What you are asked to do:
Your answer should contain only the lines from the top of the data below down through the one with "400px; font-size: 26px;", transcribed exactly and without pictures; please include nothing more.

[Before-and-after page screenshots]
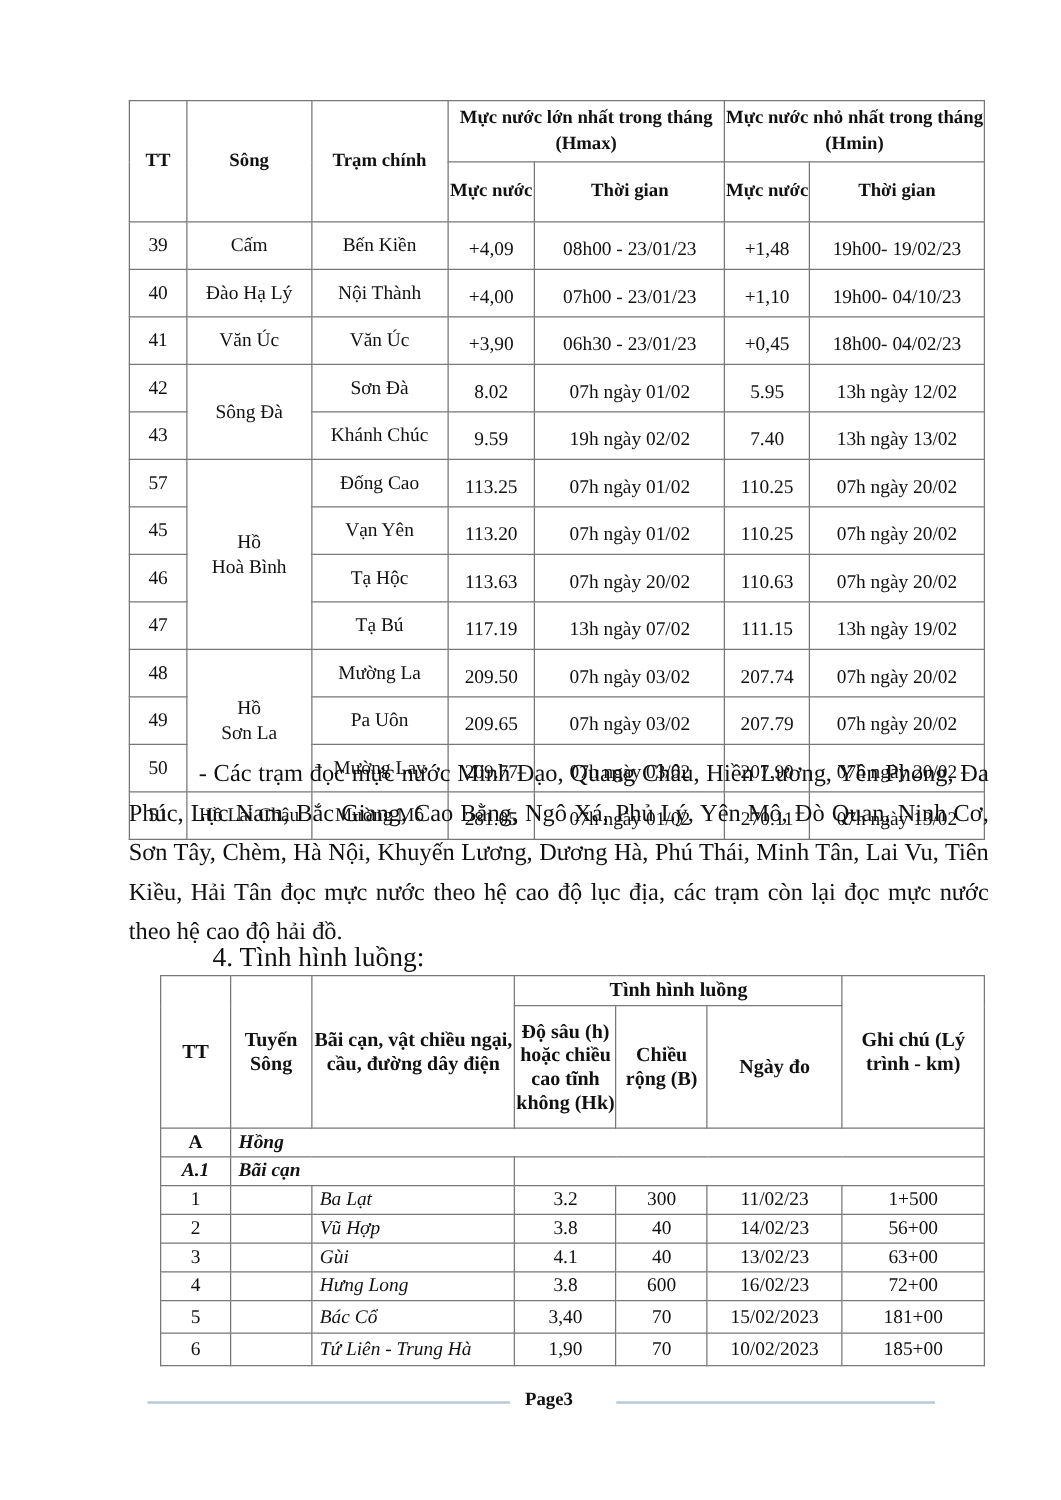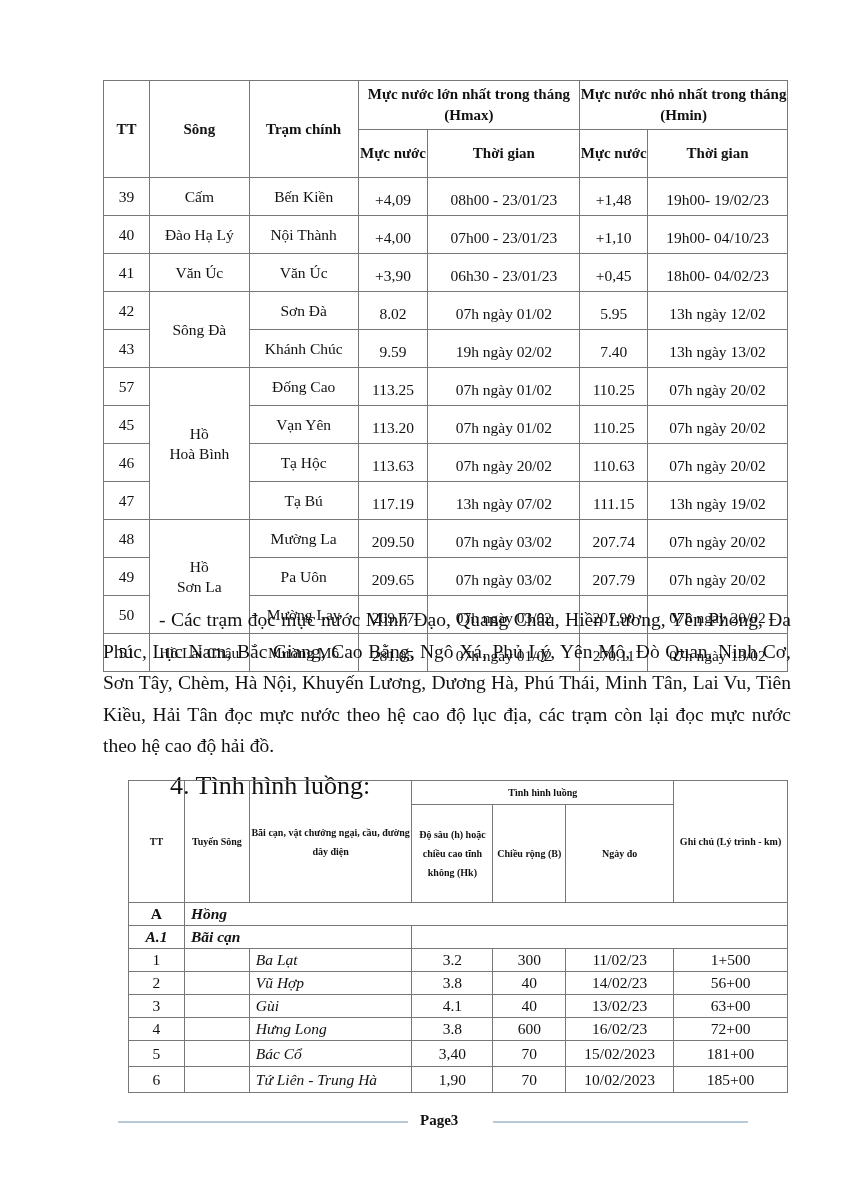--- a/index.html
+++ b/index.html
@@ -16,7 +16,7 @@
   
   .para { position: absolute; left: 103px; width: 688px; font-size: 19.5px; line-height: 31.5px; text-align: justify; }
   #p1 { top: 604px; text-indent: 56px; }
-  #p2 { top: 750px; left: 170px; width: 400px; font-size: 26px; margin-top: 20px; }
+  #p2 { top: 750px; left: 170px; width: 400px; font-size: 22px; }
 
   
   #t2 { left: 128px; top: 780px; width: 660px; font-size: 15.5px; }

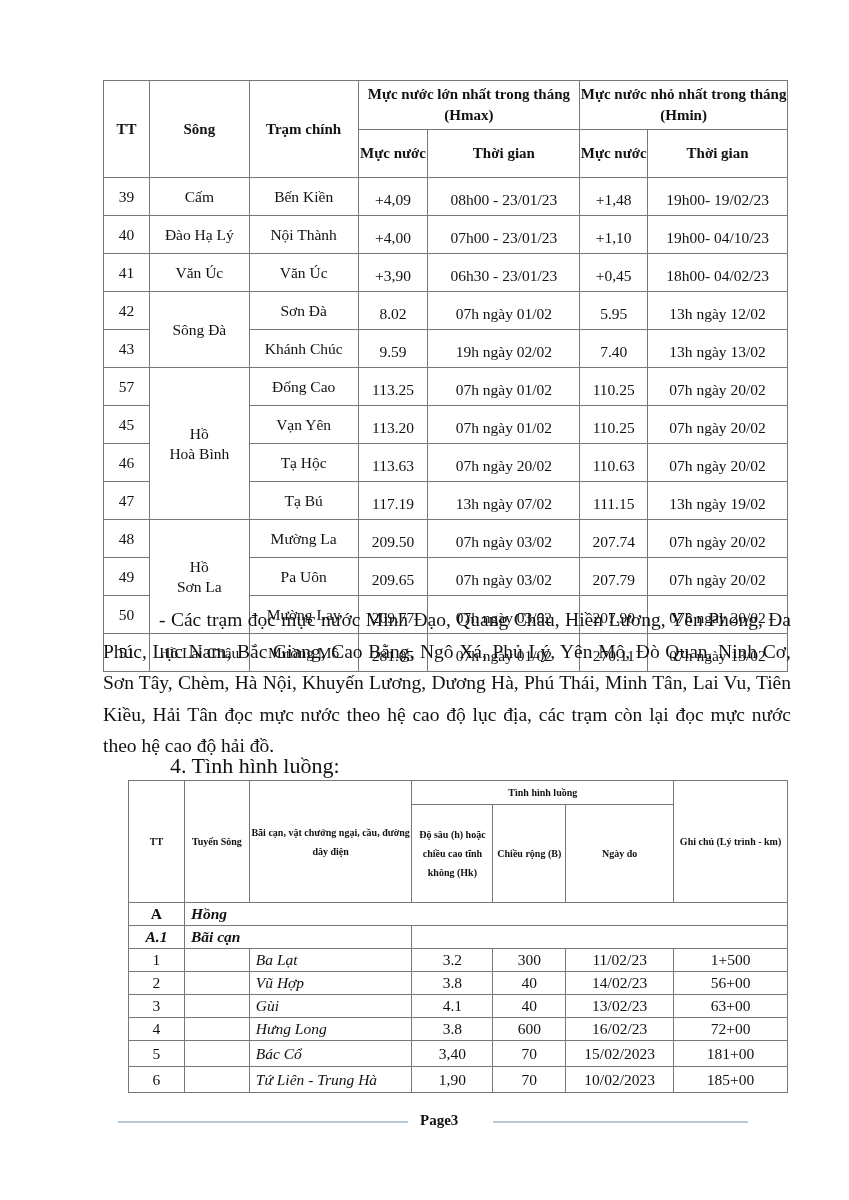--- a/index.html
+++ b/index.html
@@ -20,7 +20,7 @@
 
   
   #t2 { left: 128px; top: 780px; width: 660px; font-size: 15.5px; }
-  #t2 th { font-weight: bold; font-size: 10px; line-height: 19px; }
+  #t2 th { font-weight: bold; font-size: 16px; line-height: 19px; }
   #t2 td { height: 22px; line-height: 20px; }
   #t2 td.left { text-align: left; padding-left: 6px; font-style: italic; }
   #t2 .bold { font-weight: bold; }

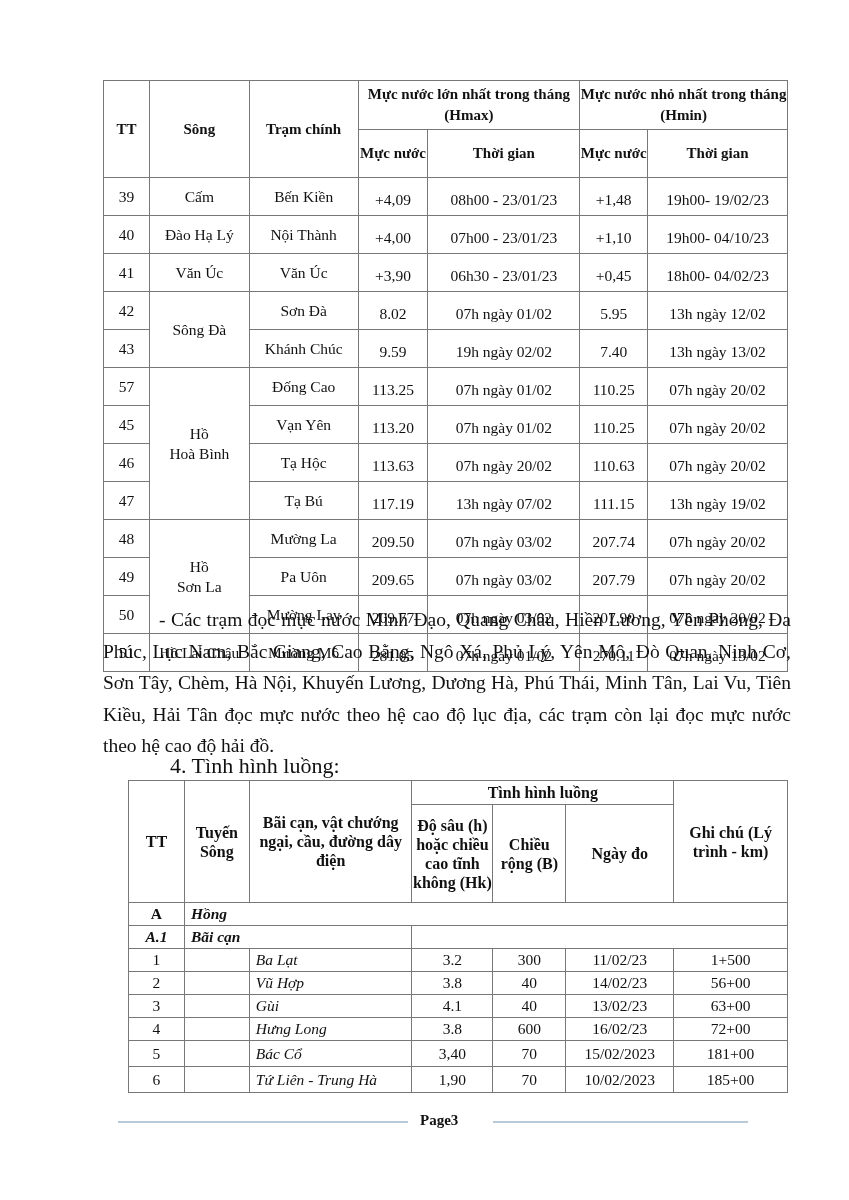--- a/index.html
+++ b/index.html
@@ -193,7 +193,7 @@
     <tr style="height:24px">
       <th rowspan="2">TT</th>
       <th rowspan="2">Tuyến Sông</th>
-      <th rowspan="2">Bãi cạn, vật chướng ngại, cầu, đường dây điện</th>
+      <th rowspan="2">Bãi cạn, vật chiều ngại, cầu, đường dây điện</th>
       <th colspan="3">Tình hình luồng</th>
       <th rowspan="2">Ghi chú (Lý trình - km)</th>
     </tr>

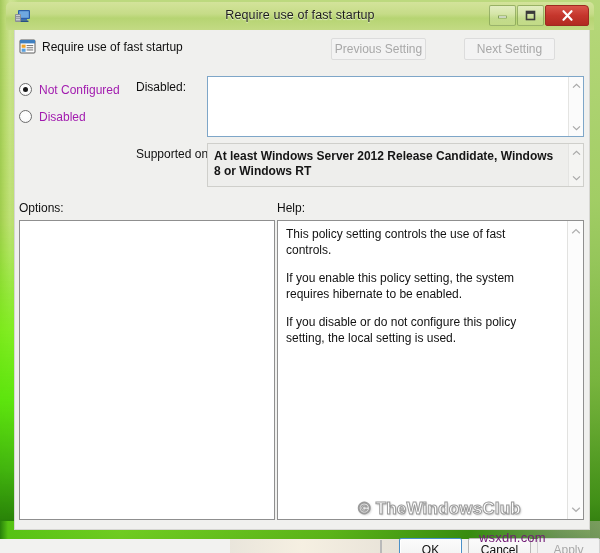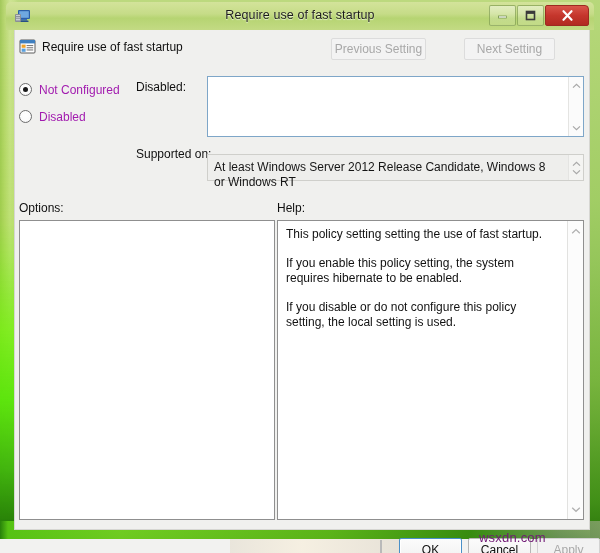--- a/index.html
+++ b/index.html
@@ -276,12 +276,13 @@
   .supported-box {
     position: absolute;
     left: 192px;
-    top: 124px;
+    top: 113px;
     width: 377px;
-    height: 27px;
+    height: 44px;
     background: #eeeeec;
     border: 1px solid #cfcfcb;
     box-sizing: border-box;
+    font-weight: bold;
   }
   .supported-text {
     position: absolute;

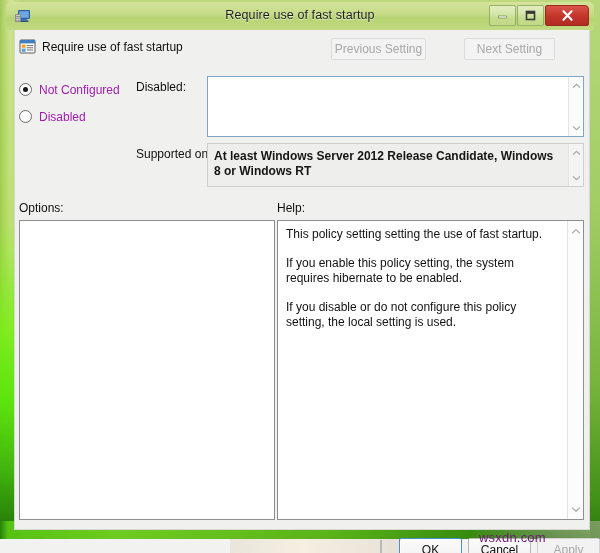--- a/index.html
+++ b/index.html
@@ -542,7 +542,7 @@
 
     <div class="help-panel">
       <div class="help-text">
-        <p>This policy setting setting the use of fast startup.</p>
+        <p>This policy setting controls the use of fast controls.</p>
         <p>If you enable this policy setting, the system requires hibernate to be enabled.</p>
         <p>If you disable or do not configure this policy setting, the local setting is used.</p>
       </div>

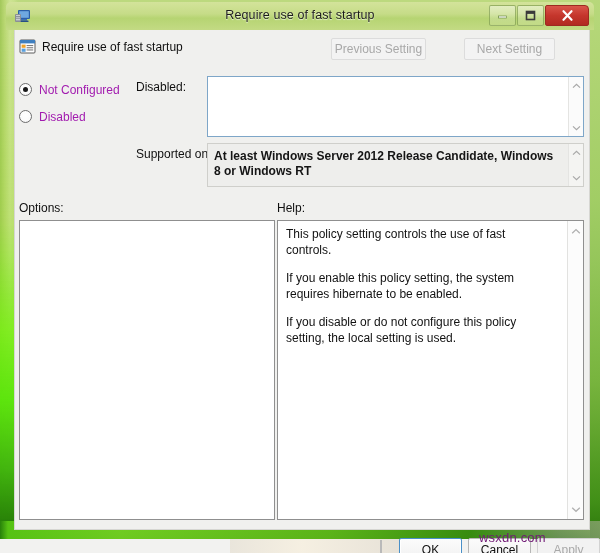--- a/index.html
+++ b/index.html
@@ -546,6 +546,7 @@
         <p>If you enable this policy setting, the system requires hibernate to be enabled.</p>
         <p>If you disable or do not configure this policy setting, the local setting is used.</p>
       </div>
+      <div class="watermark">© TheWindowsClub</div>
       <div class="help-scroll">
         <span class="help-arrow up">
           <svg width="10" height="7" viewBox="0 0 10 7">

Answer to this exercise:
--- a/index.html
+++ b/index.html
@@ -16,7 +16,7 @@
   
   .para { position: absolute; left: 103px; width: 688px; font-size: 19.5px; line-height: 31.5px; text-align: justify; }
   #p1 { top: 604px; text-indent: 56px; }
-  #p2 { top: 750px; left: 170px; width: 400px; font-size: 26px; margin-top: 20px; }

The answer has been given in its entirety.